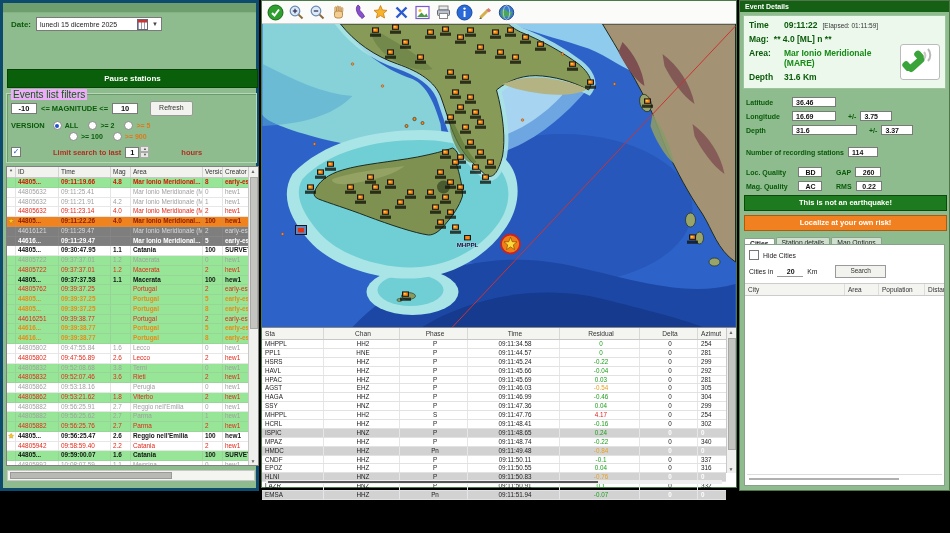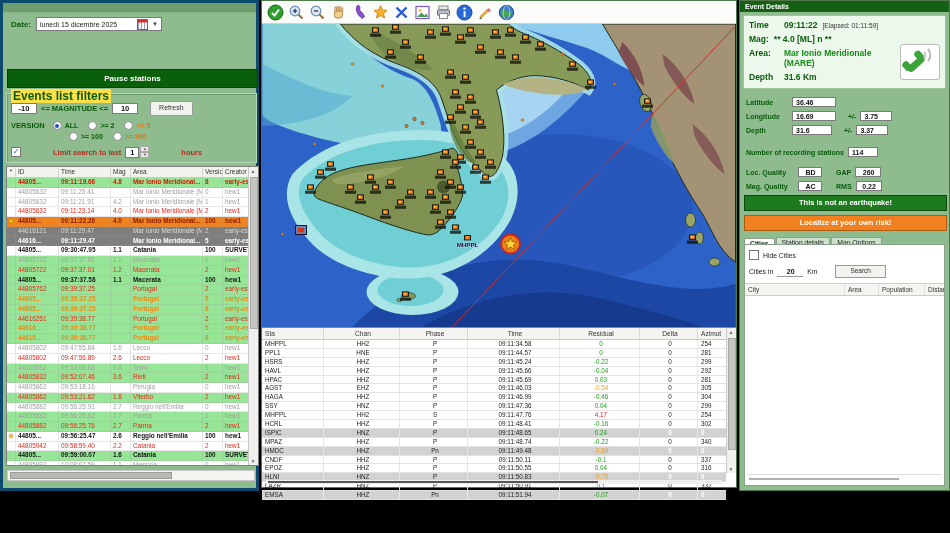--- a/index.html
+++ b/index.html
@@ -24,8 +24,8 @@
              text-align:center;line-height:17px;cursor:pointer;}
   .filters{position:absolute;left:3px;top:90px;width:251px;height:70px;border:1px solid #b6d8b6;
            box-shadow:inset 1px 1px 0 #6d9a6d;box-sizing:border-box;padding:3px 4px 0 4px;}
-  .filters-title{position:absolute;top:-5px;left:4px;background:#fde047;padding:0 2px;
-                 font-size:12px;font-weight:bold;color:#0a5a0a;}
+  .filters-title{position:absolute;top:-5px;left:4px;background:#f0abfc;padding:0 2px;
+                 font-size:10px;font-weight:normal;color:#0a5a0a;}
   .mag-row{display:flex;align-items:center;gap:4px;margin-top:4px;}
   .tiny-input{background:#fff;border:1px solid #7a7a7a;height:11px;font-size:7.5px;font-weight:bold;
               color:#111;text-align:center;box-sizing:border-box;}

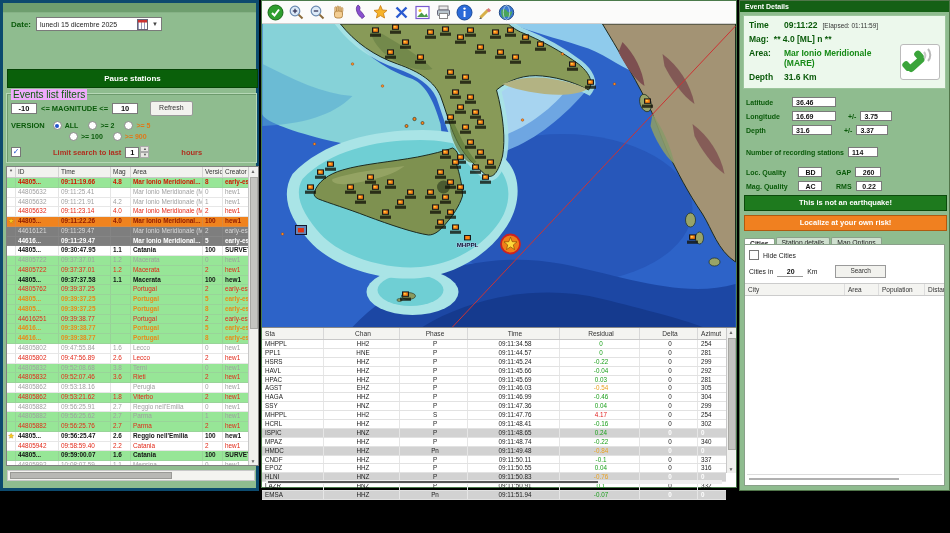--- a/index.html
+++ b/index.html
@@ -1218,7 +1218,7 @@
     </div>
     <div class="f-row">
       <span class="f-label" style="width:42px">Depth</span>
-      <input class="f-input" style="width: 40px;" value="31.6">
+      <input class="f-input" style="width: 65px;" value="31.6">
       <span class="f-label" style="margin-left:8px">+/-</span>
       <input class="f-input" style="width: 32px;" value="3.37">
     </div>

● ● ● ● ● ● ●

» WHAT IS NEEDED:
Reproduce all of the entries word for word, skipping any pictures they hold.

» RESULT OF THE EXERCISE:
--- a/index.html
+++ b/index.html
@@ -24,8 +24,8 @@
              text-align:center;line-height:17px;cursor:pointer;}
   .filters{position:absolute;left:3px;top:90px;width:251px;height:70px;border:1px solid #b6d8b6;
            box-shadow:inset 1px 1px 0 #6d9a6d;box-sizing:border-box;padding:3px 4px 0 4px;}
-  .filters-title{position:absolute;top:-5px;left:4px;background:#fde047;padding:0 2px;
-                 font-size:12px;font-weight:bold;color:#0a5a0a;}
+  .filters-title{position:absolute;top:-5px;left:4px;background:#f0abfc;padding:0 2px;
+                 font-size:10px;font-weight:normal;color:#0a5a0a;}
   .mag-row{display:flex;align-items:center;gap:4px;margin-top:4px;}
   .tiny-input{background:#fff;border:1px solid #7a7a7a;height:11px;font-size:7.5px;font-weight:bold;
               color:#111;text-align:center;box-sizing:border-box;}

--- a/index.html
+++ b/index.html
@@ -1218,7 +1218,7 @@
     </div>
     <div class="f-row">
       <span class="f-label" style="width:42px">Depth</span>
-      <input class="f-input" style="width: 40px;" value="31.6">
+      <input class="f-input" style="width: 65px;" value="31.6">
       <span class="f-label" style="margin-left:8px">+/-</span>
       <input class="f-input" style="width: 32px;" value="3.37">
     </div>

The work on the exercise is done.